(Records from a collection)
§
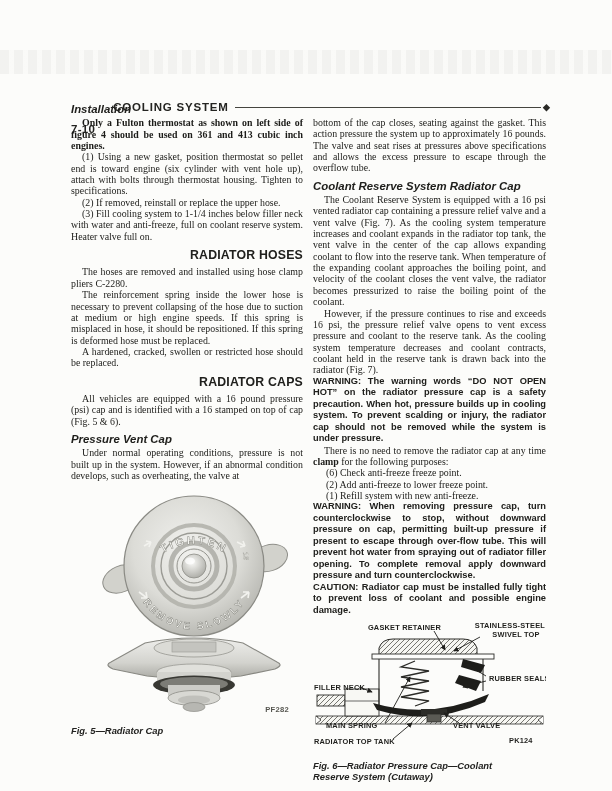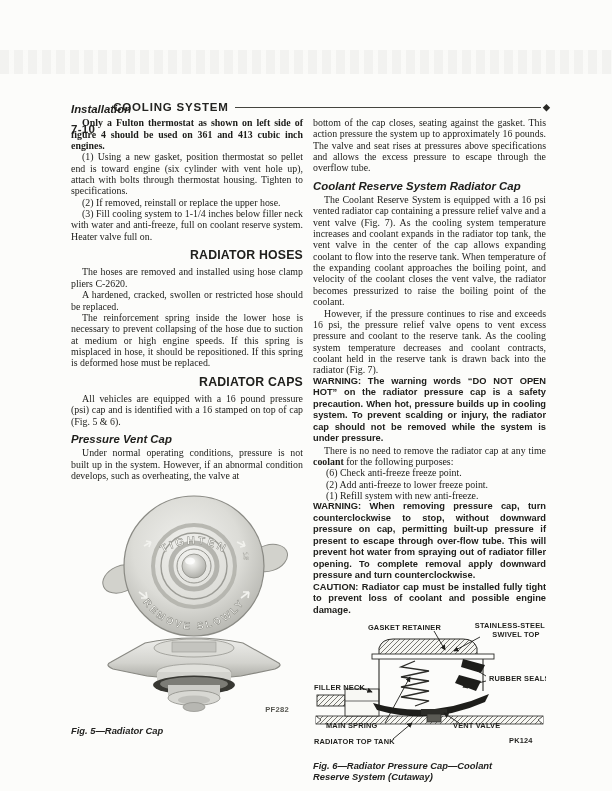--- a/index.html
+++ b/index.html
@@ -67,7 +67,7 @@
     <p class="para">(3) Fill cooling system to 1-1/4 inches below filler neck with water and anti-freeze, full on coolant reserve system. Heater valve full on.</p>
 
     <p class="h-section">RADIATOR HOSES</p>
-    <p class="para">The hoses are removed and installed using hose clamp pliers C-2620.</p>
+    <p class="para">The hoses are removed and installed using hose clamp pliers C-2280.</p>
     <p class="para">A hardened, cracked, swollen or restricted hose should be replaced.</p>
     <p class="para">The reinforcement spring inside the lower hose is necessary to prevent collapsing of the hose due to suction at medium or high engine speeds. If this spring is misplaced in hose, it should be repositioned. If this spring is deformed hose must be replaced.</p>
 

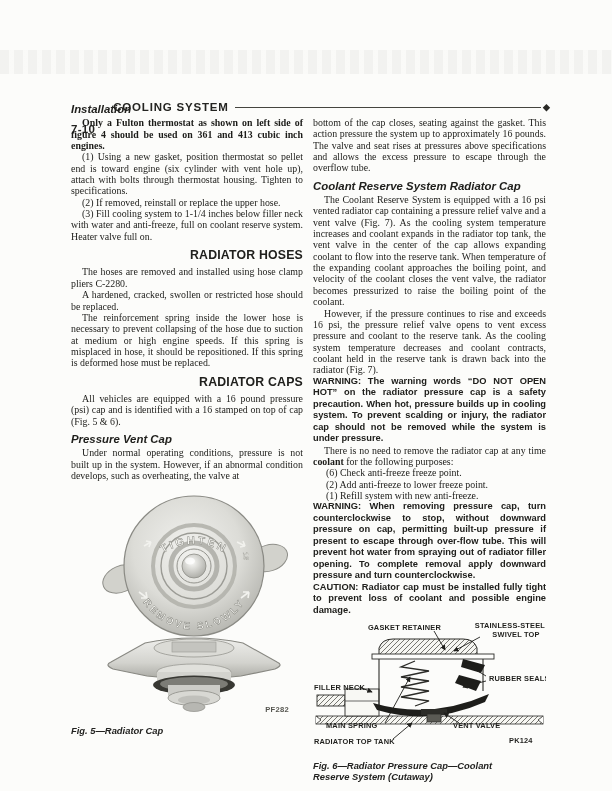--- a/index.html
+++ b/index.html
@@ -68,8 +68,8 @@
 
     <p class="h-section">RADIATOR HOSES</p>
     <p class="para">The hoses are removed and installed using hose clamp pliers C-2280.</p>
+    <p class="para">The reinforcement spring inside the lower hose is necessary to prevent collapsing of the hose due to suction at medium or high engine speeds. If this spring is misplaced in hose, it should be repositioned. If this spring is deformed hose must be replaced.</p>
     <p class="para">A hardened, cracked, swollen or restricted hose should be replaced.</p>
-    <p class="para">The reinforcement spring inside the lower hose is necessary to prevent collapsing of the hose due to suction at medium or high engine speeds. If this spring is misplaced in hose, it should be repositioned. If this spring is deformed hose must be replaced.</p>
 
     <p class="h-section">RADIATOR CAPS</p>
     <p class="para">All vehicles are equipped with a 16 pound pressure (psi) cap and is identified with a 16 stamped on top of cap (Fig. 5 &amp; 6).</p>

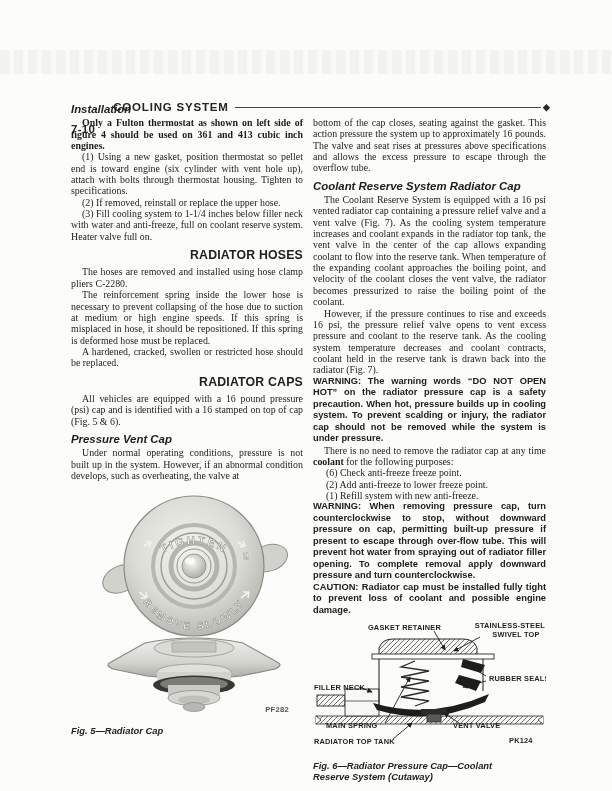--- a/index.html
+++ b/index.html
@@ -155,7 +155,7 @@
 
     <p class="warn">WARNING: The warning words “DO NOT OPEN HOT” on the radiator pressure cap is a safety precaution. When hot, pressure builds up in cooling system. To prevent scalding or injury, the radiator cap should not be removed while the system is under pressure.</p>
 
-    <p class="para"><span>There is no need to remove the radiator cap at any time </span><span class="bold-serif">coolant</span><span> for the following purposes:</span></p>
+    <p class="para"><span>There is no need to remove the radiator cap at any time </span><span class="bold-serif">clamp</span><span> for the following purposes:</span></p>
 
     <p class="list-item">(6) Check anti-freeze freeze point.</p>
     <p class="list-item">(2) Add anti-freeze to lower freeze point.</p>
§
## [ACTIVITY]
Return all of the lines above without alteration, minus the pictures.

## [RESPONSE TO THE TASK]
--- a/index.html
+++ b/index.html
@@ -67,7 +67,7 @@
     <p class="para">(3) Fill cooling system to 1-1/4 inches below filler neck with water and anti-freeze, full on coolant reserve system. Heater valve full on.</p>
 
     <p class="h-section">RADIATOR HOSES</p>
-    <p class="para">The hoses are removed and installed using hose clamp pliers C-2620.</p>
+    <p class="para">The hoses are removed and installed using hose clamp pliers C-2280.</p>
     <p class="para">A hardened, cracked, swollen or restricted hose should be replaced.</p>
     <p class="para">The reinforcement spring inside the lower hose is necessary to prevent collapsing of the hose due to suction at medium or high engine speeds. If this spring is misplaced in hose, it should be repositioned. If this spring is deformed hose must be replaced.</p>
 

--- a/index.html
+++ b/index.html
@@ -68,8 +68,8 @@
 
     <p class="h-section">RADIATOR HOSES</p>
     <p class="para">The hoses are removed and installed using hose clamp pliers C-2280.</p>
+    <p class="para">The reinforcement spring inside the lower hose is necessary to prevent collapsing of the hose due to suction at medium or high engine speeds. If this spring is misplaced in hose, it should be repositioned. If this spring is deformed hose must be replaced.</p>
     <p class="para">A hardened, cracked, swollen or restricted hose should be replaced.</p>
-    <p class="para">The reinforcement spring inside the lower hose is necessary to prevent collapsing of the hose due to suction at medium or high engine speeds. If this spring is misplaced in hose, it should be repositioned. If this spring is deformed hose must be replaced.</p>
 
     <p class="h-section">RADIATOR CAPS</p>
     <p class="para">All vehicles are equipped with a 16 pound pressure (psi) cap and is identified with a 16 stamped on top of cap (Fig. 5 &amp; 6).</p>

--- a/index.html
+++ b/index.html
@@ -155,7 +155,7 @@
 
     <p class="warn">WARNING: The warning words “DO NOT OPEN HOT” on the radiator pressure cap is a safety precaution. When hot, pressure builds up in cooling system. To prevent scalding or injury, the radiator cap should not be removed while the system is under pressure.</p>
 
-    <p class="para"><span>There is no need to remove the radiator cap at any time </span><span class="bold-serif">coolant</span><span> for the following purposes:</span></p>
+    <p class="para"><span>There is no need to remove the radiator cap at any time </span><span class="bold-serif">clamp</span><span> for the following purposes:</span></p>
 
     <p class="list-item">(6) Check anti-freeze freeze point.</p>
     <p class="list-item">(2) Add anti-freeze to lower freeze point.</p>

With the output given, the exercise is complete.